Children with autism and other developmental disorders have difficulties responding to multiple cues on their own accord. Some research indicates that the inability to focus on more than one cue may be partially responsible for the behavior in children with autism.

Incorporating multiple cues into your kid’s daily life can encourage learning and facilitate meaningful change in the long run. 

What are Cues? 

Cues are words used to describe an object. Some refer to cues as properties or attributes. They help to define and specify items so that children can easily pick them out of a lineup.

Think of a cue as an adjective. Cues can reflect an item’s:

  • Size
  • Color
  • Shape
  • Texture
  • Appearance


For example, you could identify a ball as red, round, bouncy, and made of rubber. All of those descriptors are cues. 

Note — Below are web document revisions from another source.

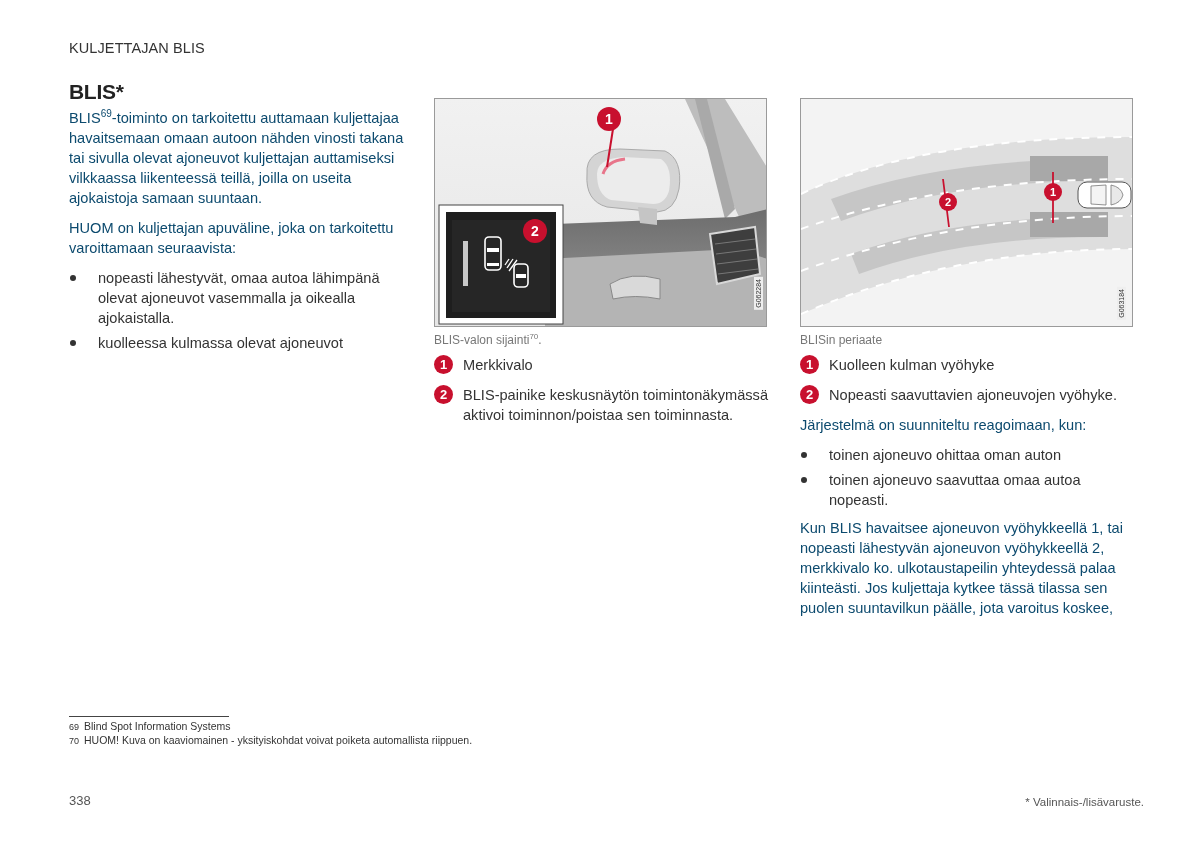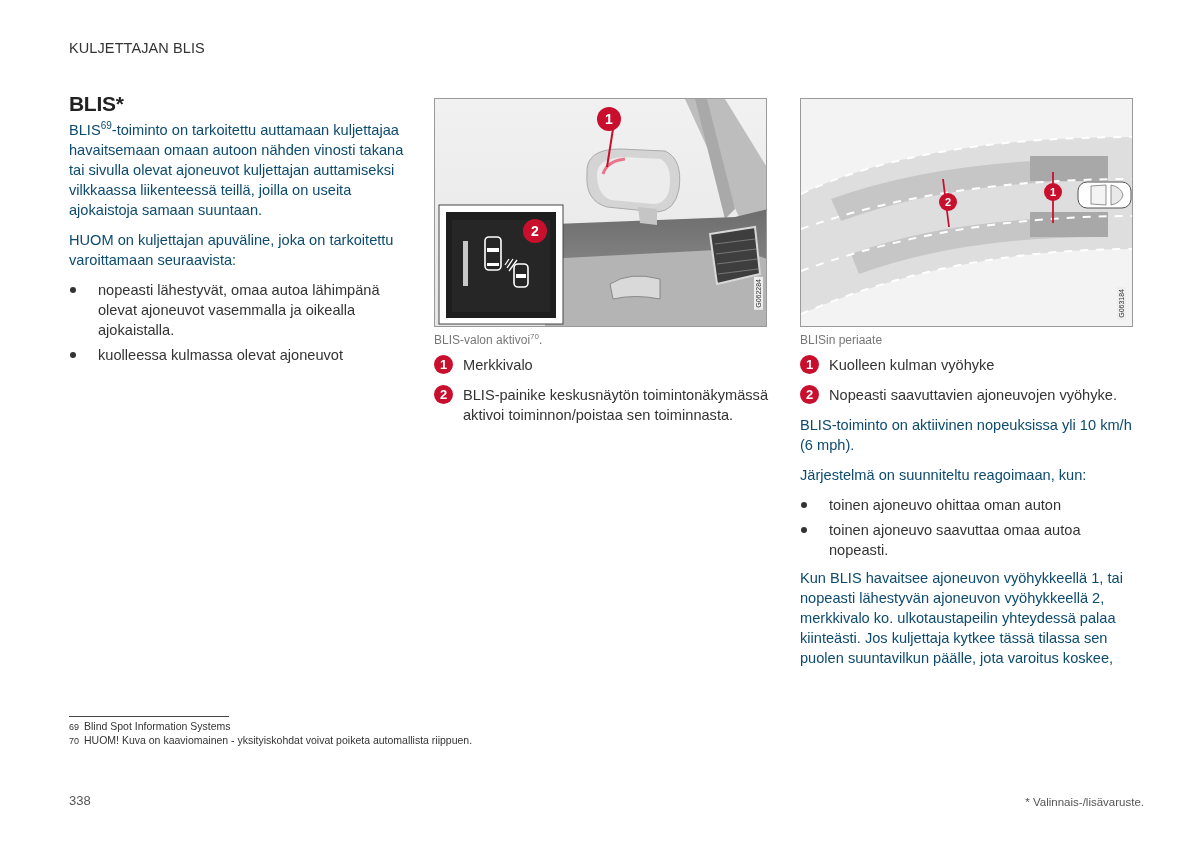--- a/index.html
+++ b/index.html
@@ -7,7 +7,7 @@
          font-family:"Liberation Sans", sans-serif; color:#2b2b2b; }
   .section-header { position:absolute; left:69px; top:40px; font-size:14.5px; letter-spacing:0.1px; color:#333; }
   .col { position:absolute; }
-  .col-left { left:69px; top:92px; width:340px; }
+  .col-left { left:69px; top:80px; width:340px; }
   .col-mid  { left:434px; top:98px; width:335px; }
   .col-right{ left:800px; top:98px; width:335px; }
 

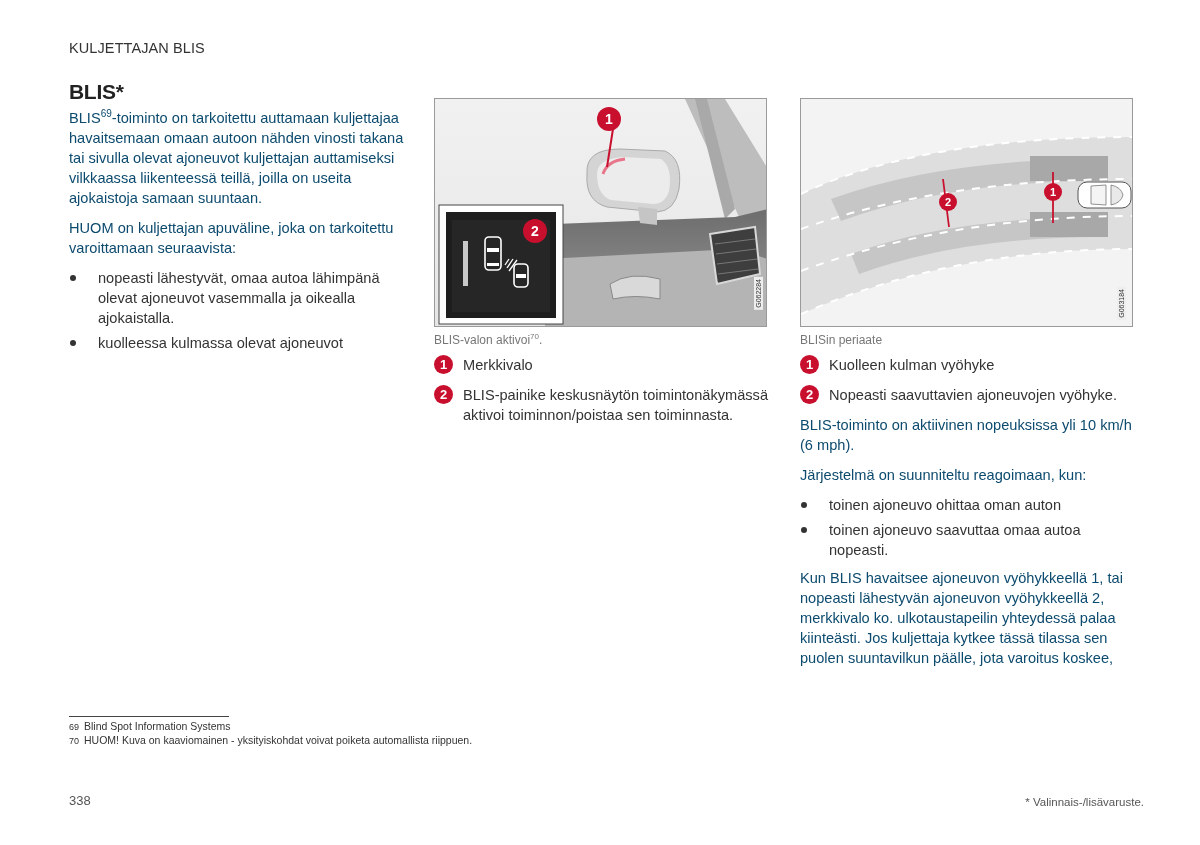--- a/index.html
+++ b/index.html
@@ -111,7 +111,7 @@
     <div class="badge" style="left:88px; top:120px;">2</div>
     <div class="fig-code" style="right:3px; top:178px;">G062284</div>
   </div>
-  <div class="caption"><span>BLIS-valon aktivoi</span><sup>70</sup><span>.</span></div>
+  <div class="caption"><span>BLIS-valon sijainti</span><sup>70</sup><span>.</span></div>
   <div class="legend-item">
     <div class="num">1</div>
     <div class="txt">Merkkivalo</div>

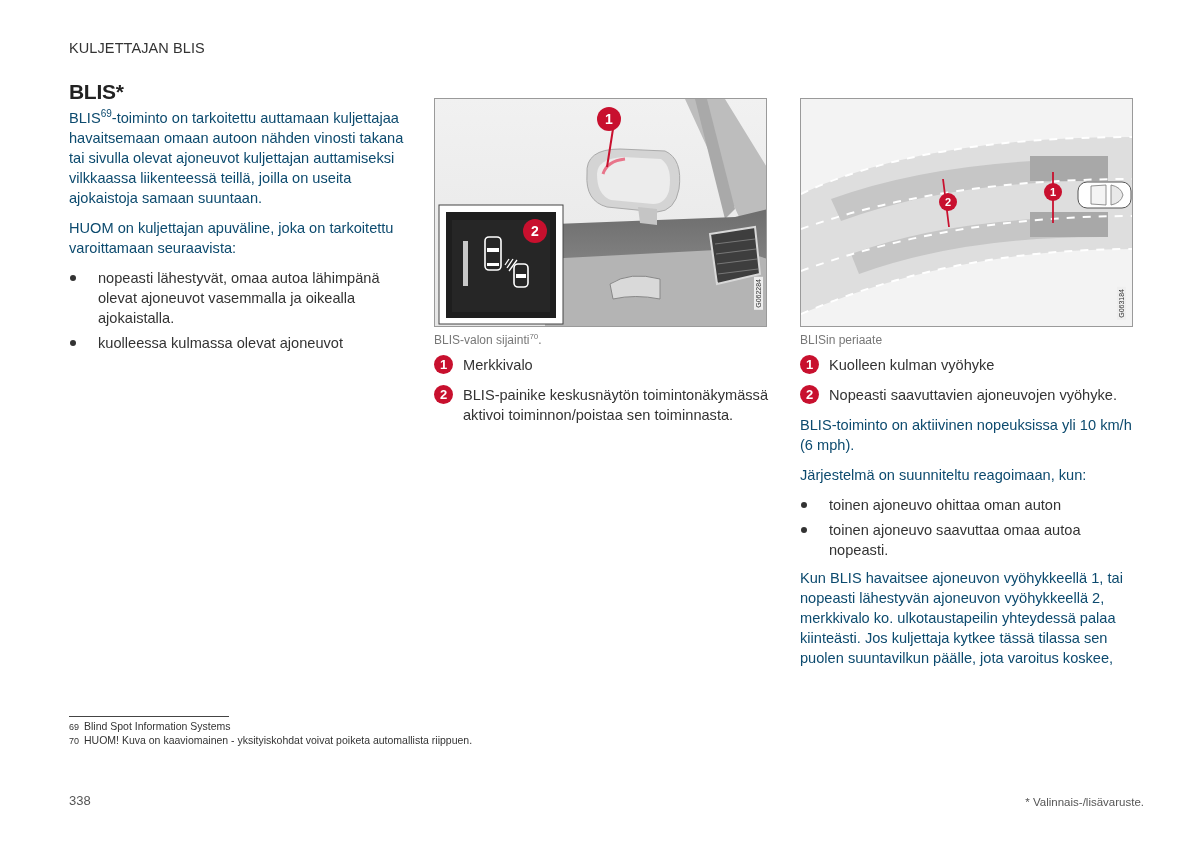--- a/index.html
+++ b/index.html
@@ -164,7 +164,6 @@
     <div class="num">2</div>
     <div class="txt">Nopeasti saavuttavien ajoneuvojen vyöhyke.</div>
   </div>
-  <p class="body">BLIS-toiminto on aktiivinen nopeuksissa yli 10 km/h (6 mph).</p>
   <p class="body">Järjestelmä on suunniteltu reagoimaan, kun:</p>
   <ul class="bullets">
     <li><span class="dot"></span><span>toinen ajoneuvo ohittaa oman auton</span></li>

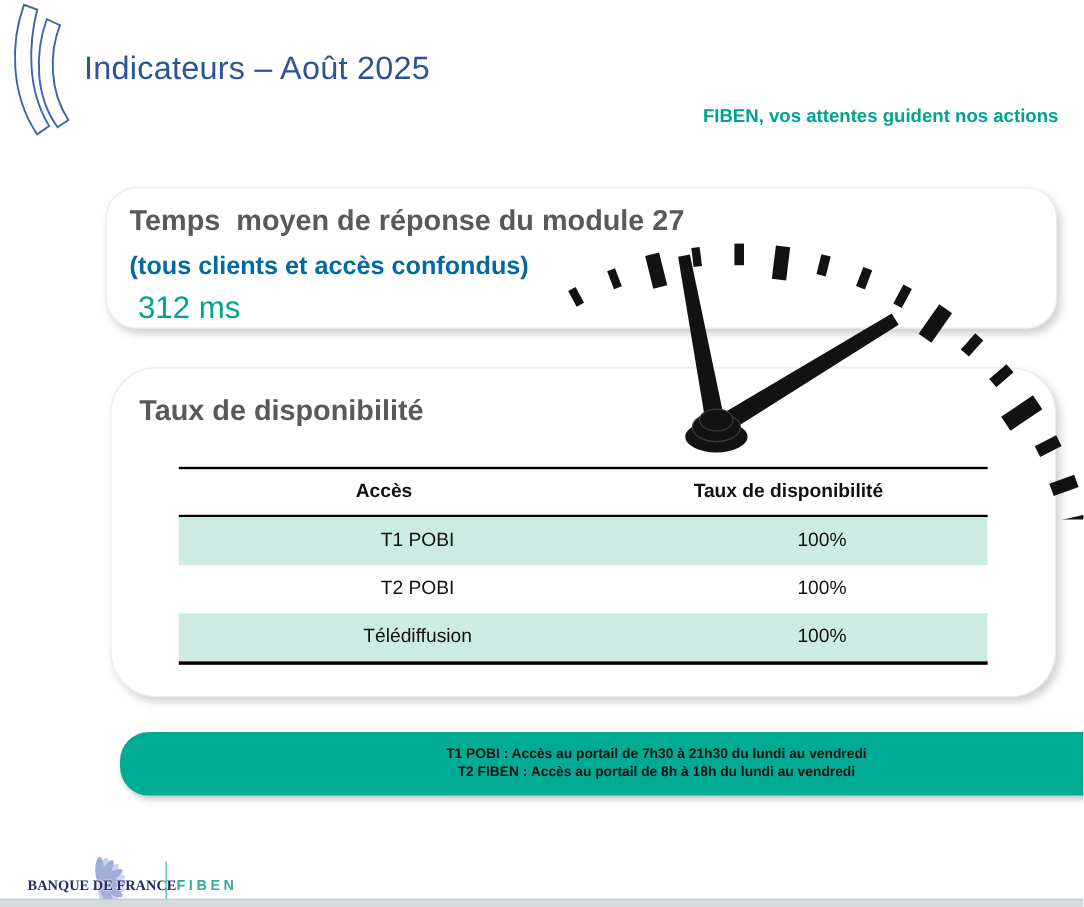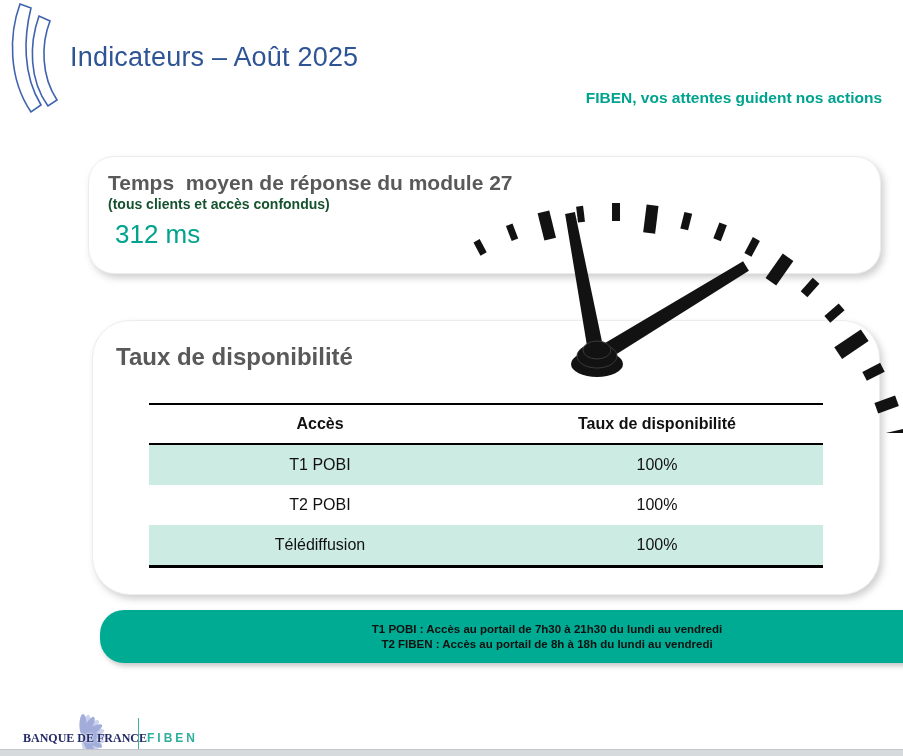--- a/index.html
+++ b/index.html
@@ -15,7 +15,7 @@
   .card{position:absolute;background:#fff;border:1px solid #ededed;
         box-shadow:3px 4px 7px rgba(150,150,150,.45);}
   .card-response{left:88px;top:156px;width:793px;height:118px;border-radius:26px;padding:14px 0 0 19px;box-sizing:border-box;}
-  .card-response .t1{font-size:21px;font-weight:bold;color:#595959;white-space:pre;}
+  .card-response .t1{font-size:24px;font-weight:bold;color:#595959;white-space:pre;}
   .card-response .t2{font-size:14px;font-weight:bold;color:#14532d;margin-top:1px;}
   .card-response .val{font-size:26px;font-weight:normal;color:#00A38E;margin:7px 0 0 7px;}
 

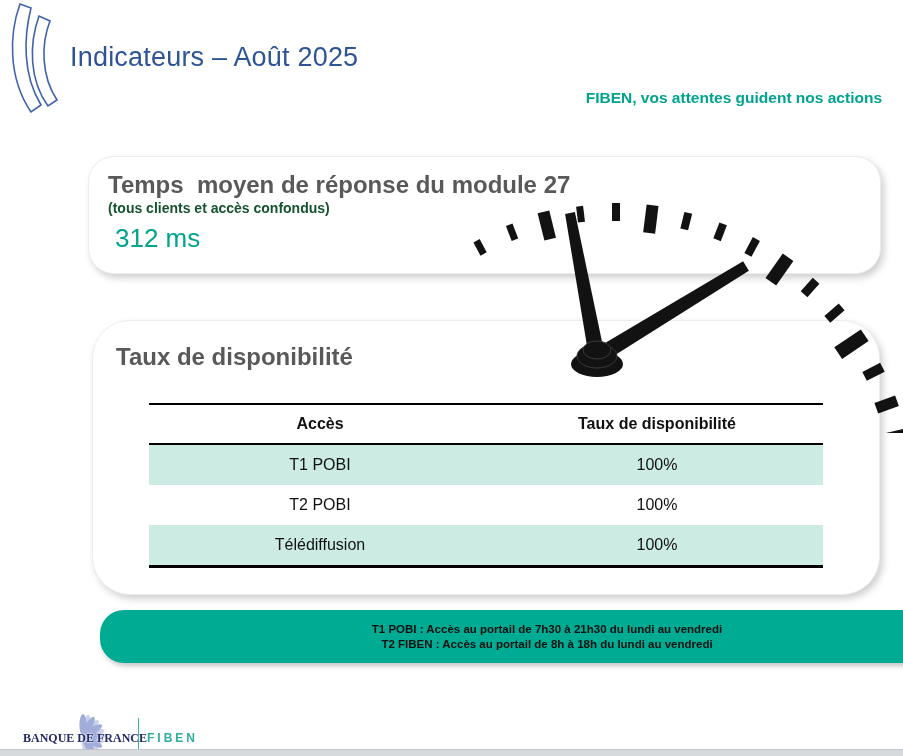--- a/index.html
+++ b/index.html
@@ -16,7 +16,7 @@
         box-shadow:3px 4px 7px rgba(150,150,150,.45);}
   .card-response{left:88px;top:156px;width:793px;height:118px;border-radius:26px;padding:14px 0 0 19px;box-sizing:border-box;}
   .card-response .t1{font-size:24px;font-weight:bold;color:#595959;white-space:pre;}
-  .card-response .t2{font-size:14px;font-weight:bold;color:#14532d;margin-top:1px;}
+  .card-response .t2{font-size:21px;font-weight:bold;color:#0369a1;margin-top:11px;}
   .card-response .val{font-size:26px;font-weight:normal;color:#00A38E;margin:7px 0 0 7px;}
 
   .card-availability{left:92px;top:320px;width:788px;height:275px;border-radius:38px;box-sizing:border-box;}

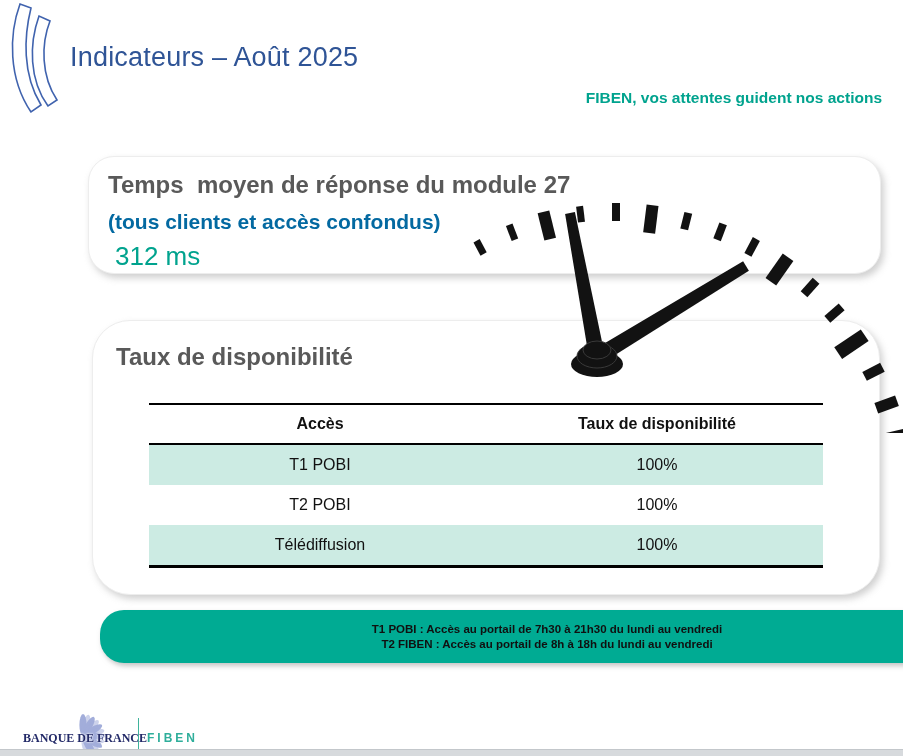--- a/index.html
+++ b/index.html
@@ -19,7 +19,7 @@
   .card-response .t2{font-size:21px;font-weight:bold;color:#0369a1;margin-top:11px;}
   .card-response .val{font-size:26px;font-weight:normal;color:#00A38E;margin:7px 0 0 7px;}
 
-  .card-availability{left:92px;top:320px;width:788px;height:275px;border-radius:38px;box-sizing:border-box;}
+  .card-availability{left:92px;top:306px;width:788px;height:275px;border-radius:38px;box-sizing:border-box;}
   .card-availability .heading{position:absolute;left:23px;top:22px;font-size:24px;font-weight:bold;color:#595959;}
 
   

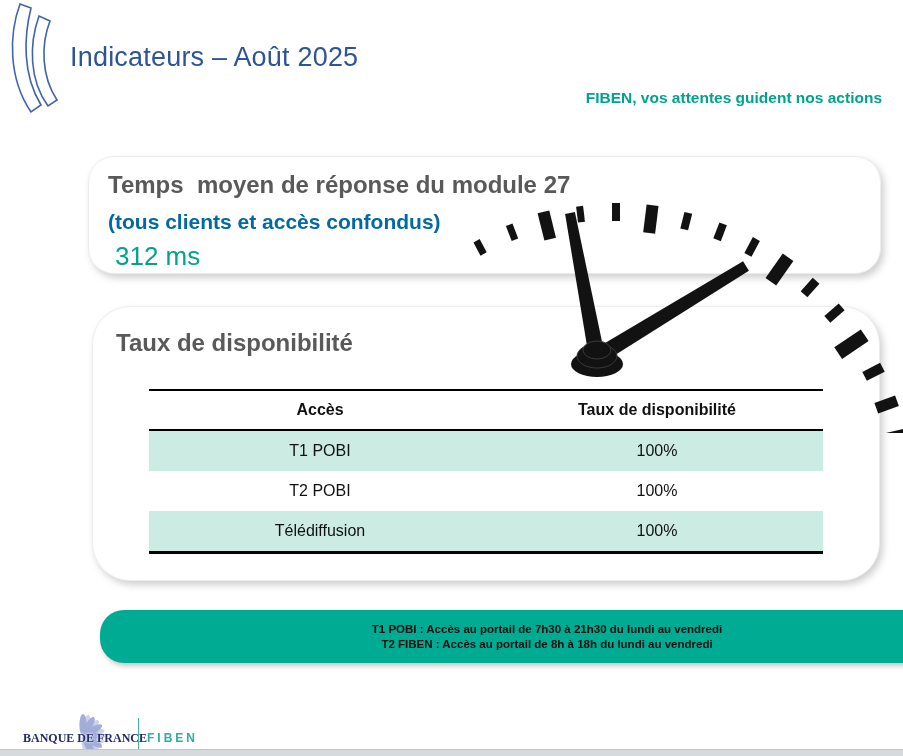--- a/index.html
+++ b/index.html
@@ -27,7 +27,7 @@
   .tbl-row{display:grid;grid-template-columns:342px 332px;}
   .tbl-head{height:38px;border-bottom:2px solid #000;}
   .tbl-head .cell{font-weight:bold;}
-  .tbl-body .tbl-row{height:40px;}
+  .tbl-body .tbl-row{height:40px;padding-left:28px;}
   .tbl-body .tbl-row:nth-child(odd){background:#CCEBE3;}
   .tbl-bottom{border-bottom:3px solid #000;}
   .cell{display:flex;align-items:center;justify-content:center;font-size:16px;color:#111;}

Why Should You Teach Multiple Cues? 

The ability to respond to multiple cues is one of many pivotal areas of a child’s development. It’s an essential aspect of Pivotal Response Treatment that can help kiddos see improvements in every facet of their life. From social interaction to communication and general behavior, attending to several cues can make a significant difference.

It gives your child the tools they need to focus on more than one element of their environment and see the bigger picture. Children with developmental disabilities often suffer from a phenomenon known as stimulus oversensitivity. When several stimuli exist, they tend to prioritize one and exclude the others.

The goal of teaching multiple cues is to get over that hurdle so children can learn new behaviors, engage in social activity, and more. Using multiple cues in ABA therapy can also encourage generalization and help children apply skills in different situations. 

Key Considerations When Teaching Multiple Cues 

Using multiple cues is not as simple as throwing tons of descriptors at your child!

Like all therapy techniques, it’s better to take a systematic approach to maximize impact with your child’s young mind. Here are some considerations to keep in mind when teaching multiple cues. 

Start Slow 

The most important thing to remember is pacing.

Children can quickly become overwhelmed by challenging situations. Using several cues right off the bat can lead to setbacks rather than progress. Children with autism learn differently, so it’s essential to take things slow and easy. 

Exaggerate Cues 

Start by exaggerating differences with objects. 

For example, you could begin with teaching your child the differences between small and large objects. When you do so, grab two things that are massively different!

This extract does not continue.